Supply-side policy raises capacity, shifting LRAS right: real output rises and the price level falls — growth with lower inflation.
There are two kinds.
Market-based policies let markets work more freely:
- cutting income tax and benefits to strengthen the incentive 激励 to work.
- privatisation 私有化 — selling state firms to private owners, who run them for profit.
- deregulation 放松管制 — removing rules that block competition.
Interventionist policies use the government directly:
- spending on education and training 培训 to raise workers' skills.
- spending on infrastructure 基础设施 — roads, ports and broadband.
- support for research and new technology.
Effectiveness. Supply-side policy is powerful because it can raise growth and lower inflation at the same time, with no trade-off. But it is slow (education takes years to pay off), costly, and some measures, like cutting benefits, can widen inequality.
Worked example. An economy is in a deep recession with a large output gap, and interest rates are already near zero. Which policy should the government use, and why is the other one weak here? Monetary policy is weak: with the base rate already near zero there is almost no room to cut further, and even cheap credit will not make firms invest when they expect no demand. Fiscal policy is stronger: government spending raises aggregate demand directly, without waiting for anyone to choose to borrow, and the multiplier means each pound spent raises national income by more than a pound as it is re-spent. Weigh the costs against it - a bigger budget deficit and rising debt, plus time lags on large projects. Match the policy to the constraint named in the question: here it is the zero lower bound, and that is precisely what makes fiscal policy the answer.

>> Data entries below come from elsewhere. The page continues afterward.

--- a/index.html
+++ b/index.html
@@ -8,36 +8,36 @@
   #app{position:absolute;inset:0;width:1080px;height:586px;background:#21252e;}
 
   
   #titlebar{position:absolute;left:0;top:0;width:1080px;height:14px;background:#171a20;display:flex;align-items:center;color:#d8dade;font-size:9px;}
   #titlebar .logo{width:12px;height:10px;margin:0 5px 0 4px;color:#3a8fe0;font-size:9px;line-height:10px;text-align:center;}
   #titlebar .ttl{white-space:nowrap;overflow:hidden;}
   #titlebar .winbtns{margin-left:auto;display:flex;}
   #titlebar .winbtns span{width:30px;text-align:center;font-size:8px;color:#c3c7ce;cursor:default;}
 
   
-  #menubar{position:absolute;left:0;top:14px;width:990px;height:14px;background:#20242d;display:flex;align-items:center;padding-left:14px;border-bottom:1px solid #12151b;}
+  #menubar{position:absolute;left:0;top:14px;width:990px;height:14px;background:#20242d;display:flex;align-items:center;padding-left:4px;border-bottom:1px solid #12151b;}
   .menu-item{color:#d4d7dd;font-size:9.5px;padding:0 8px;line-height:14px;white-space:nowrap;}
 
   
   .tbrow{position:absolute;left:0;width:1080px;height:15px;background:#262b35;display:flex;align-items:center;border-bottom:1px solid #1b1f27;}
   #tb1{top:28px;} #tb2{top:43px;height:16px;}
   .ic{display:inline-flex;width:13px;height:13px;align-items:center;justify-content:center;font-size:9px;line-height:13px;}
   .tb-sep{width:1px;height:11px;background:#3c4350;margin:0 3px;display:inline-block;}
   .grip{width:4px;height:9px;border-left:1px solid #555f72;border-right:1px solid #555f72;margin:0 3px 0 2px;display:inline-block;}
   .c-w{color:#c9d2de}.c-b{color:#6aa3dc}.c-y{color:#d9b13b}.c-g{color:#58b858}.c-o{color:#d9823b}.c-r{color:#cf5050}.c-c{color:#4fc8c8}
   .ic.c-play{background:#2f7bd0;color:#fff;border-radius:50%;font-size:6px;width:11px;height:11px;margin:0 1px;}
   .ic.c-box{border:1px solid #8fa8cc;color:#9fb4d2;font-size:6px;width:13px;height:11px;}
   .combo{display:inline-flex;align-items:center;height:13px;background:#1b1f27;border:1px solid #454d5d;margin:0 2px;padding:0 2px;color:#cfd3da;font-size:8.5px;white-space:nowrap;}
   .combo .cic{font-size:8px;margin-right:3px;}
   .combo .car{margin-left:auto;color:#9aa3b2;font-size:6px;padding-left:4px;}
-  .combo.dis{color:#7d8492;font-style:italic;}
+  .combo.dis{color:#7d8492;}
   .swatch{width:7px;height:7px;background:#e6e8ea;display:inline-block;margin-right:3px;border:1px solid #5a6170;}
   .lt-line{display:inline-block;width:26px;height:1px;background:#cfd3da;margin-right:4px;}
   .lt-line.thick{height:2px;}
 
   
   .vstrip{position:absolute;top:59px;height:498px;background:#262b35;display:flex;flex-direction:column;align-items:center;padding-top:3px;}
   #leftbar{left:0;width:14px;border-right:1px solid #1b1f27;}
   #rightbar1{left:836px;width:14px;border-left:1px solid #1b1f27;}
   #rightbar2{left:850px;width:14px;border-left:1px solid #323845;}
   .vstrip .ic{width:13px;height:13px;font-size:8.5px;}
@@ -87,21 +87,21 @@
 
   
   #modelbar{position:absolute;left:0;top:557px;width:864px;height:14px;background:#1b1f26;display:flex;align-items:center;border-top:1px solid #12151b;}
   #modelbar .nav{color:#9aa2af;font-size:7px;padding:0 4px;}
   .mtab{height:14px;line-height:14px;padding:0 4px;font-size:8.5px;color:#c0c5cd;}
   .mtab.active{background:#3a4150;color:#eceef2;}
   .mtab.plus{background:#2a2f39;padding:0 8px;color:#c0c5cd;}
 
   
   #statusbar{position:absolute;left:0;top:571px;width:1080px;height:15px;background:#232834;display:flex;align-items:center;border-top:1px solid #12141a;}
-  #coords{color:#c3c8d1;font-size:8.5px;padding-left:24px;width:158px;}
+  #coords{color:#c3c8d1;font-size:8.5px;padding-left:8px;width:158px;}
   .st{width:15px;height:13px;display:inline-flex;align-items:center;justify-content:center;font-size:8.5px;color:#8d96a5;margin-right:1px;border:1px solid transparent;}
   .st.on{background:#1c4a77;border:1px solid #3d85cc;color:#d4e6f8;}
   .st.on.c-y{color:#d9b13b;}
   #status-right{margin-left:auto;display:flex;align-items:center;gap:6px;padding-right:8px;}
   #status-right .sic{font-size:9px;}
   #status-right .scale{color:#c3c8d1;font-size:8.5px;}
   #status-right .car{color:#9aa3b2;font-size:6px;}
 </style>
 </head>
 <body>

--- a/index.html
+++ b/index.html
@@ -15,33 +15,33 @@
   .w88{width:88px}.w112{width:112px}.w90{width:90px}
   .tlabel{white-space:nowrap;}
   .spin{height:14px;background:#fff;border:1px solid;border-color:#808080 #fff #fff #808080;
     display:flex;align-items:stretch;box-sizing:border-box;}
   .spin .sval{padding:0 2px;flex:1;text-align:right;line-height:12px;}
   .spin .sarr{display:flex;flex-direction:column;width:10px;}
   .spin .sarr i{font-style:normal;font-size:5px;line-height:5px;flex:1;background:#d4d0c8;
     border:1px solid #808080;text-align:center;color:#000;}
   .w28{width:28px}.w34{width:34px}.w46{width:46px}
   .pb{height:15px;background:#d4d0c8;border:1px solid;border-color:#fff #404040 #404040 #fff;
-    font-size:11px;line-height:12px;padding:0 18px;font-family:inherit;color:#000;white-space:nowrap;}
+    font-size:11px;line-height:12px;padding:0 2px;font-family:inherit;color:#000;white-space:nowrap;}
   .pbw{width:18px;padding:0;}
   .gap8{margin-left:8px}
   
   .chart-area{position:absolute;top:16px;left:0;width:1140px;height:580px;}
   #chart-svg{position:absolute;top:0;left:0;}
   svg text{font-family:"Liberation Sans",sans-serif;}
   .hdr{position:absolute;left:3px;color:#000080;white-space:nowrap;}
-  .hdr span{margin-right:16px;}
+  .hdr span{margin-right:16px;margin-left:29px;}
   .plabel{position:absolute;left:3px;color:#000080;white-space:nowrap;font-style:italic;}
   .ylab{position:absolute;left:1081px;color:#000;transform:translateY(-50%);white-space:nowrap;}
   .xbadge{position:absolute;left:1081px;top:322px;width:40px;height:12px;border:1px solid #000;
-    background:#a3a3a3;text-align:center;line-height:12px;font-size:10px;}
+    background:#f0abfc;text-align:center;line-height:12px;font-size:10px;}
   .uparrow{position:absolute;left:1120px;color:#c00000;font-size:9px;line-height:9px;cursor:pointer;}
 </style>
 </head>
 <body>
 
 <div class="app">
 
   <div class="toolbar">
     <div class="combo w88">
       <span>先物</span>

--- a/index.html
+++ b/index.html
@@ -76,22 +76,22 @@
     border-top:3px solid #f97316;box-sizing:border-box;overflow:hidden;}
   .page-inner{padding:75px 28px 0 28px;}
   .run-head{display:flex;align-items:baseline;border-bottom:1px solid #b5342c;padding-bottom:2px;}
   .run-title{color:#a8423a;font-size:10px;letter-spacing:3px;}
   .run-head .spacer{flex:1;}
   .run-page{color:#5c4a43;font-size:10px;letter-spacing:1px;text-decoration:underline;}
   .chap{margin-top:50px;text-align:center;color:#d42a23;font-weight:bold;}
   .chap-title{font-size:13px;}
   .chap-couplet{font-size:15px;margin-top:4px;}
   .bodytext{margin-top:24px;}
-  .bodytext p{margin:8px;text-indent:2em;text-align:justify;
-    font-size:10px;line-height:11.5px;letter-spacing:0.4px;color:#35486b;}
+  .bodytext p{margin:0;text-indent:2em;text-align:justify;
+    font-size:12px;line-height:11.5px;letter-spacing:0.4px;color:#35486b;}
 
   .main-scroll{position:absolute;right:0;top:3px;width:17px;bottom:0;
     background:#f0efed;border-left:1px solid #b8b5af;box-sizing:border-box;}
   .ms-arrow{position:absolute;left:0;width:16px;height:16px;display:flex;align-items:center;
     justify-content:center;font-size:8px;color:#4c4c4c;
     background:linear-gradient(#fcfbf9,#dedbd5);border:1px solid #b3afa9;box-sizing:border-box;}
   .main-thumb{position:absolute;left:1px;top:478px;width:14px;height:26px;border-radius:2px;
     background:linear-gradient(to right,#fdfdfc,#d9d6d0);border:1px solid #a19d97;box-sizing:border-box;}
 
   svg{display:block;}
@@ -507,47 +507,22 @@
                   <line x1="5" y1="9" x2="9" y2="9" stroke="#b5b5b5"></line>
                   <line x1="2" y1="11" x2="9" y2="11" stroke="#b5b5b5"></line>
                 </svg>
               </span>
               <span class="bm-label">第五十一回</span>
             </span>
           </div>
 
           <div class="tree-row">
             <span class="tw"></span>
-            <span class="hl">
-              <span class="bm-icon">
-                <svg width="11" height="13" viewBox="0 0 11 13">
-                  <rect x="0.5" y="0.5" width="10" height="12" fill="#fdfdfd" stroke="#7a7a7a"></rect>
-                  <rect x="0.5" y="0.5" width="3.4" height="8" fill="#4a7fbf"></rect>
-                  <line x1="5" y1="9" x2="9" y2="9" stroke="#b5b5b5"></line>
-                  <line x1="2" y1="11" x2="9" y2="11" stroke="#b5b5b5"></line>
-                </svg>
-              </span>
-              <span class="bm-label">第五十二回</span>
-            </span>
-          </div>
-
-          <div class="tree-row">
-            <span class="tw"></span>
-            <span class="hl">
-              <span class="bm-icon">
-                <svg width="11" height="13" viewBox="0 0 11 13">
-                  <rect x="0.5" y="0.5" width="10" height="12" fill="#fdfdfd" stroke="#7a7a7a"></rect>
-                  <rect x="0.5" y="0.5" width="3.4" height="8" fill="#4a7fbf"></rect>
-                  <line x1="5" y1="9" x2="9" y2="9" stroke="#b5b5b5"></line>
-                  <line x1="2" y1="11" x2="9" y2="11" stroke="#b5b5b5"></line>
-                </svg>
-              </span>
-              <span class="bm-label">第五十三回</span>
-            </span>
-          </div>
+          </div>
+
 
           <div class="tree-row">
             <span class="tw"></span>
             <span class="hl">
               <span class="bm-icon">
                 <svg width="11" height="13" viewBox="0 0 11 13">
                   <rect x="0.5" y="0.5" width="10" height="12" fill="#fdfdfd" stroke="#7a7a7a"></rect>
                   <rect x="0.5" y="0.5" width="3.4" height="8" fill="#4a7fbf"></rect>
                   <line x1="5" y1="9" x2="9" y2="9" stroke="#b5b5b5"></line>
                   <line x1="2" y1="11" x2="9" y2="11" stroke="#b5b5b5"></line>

Supply-side policy shifts AS
Supply-side policies raise the economy's productive capacity — aggregate supply (AS) shifts right, lowering the price level at higher output.
| English | Chinese | Pinyin |
|---|---|---|
| supply-side policy | 供给侧政策 | gōng jǐ cè zhèng cè |
| productive capacity | 生产能力 | shēng chǎn néng lì |
| productivity | 生产率 | shēng chǎn lǜ |
| incentive | 激励 | jī lì |
| privatisation | 私有化 | sī yǒu huà |
| deregulation | 放松管制 | fàng sōng guǎn zhì |
| training | 培训 | péi xùn |
| infrastructure | 基础设施 | jī chǔ shè shī |
5.4
Exam tips
- Match a policy to an objective: fiscal and monetary policy act on demand; supply-side policy raises long-run capacity.
- Explain how a change in interest rates works through AD, and fiscal policy through $G$ and $T$.
- Evaluate policy with time lags, side effects and conflicts between objectives.
- Supply-side measures (education, tax incentives) are long-run and slow to work.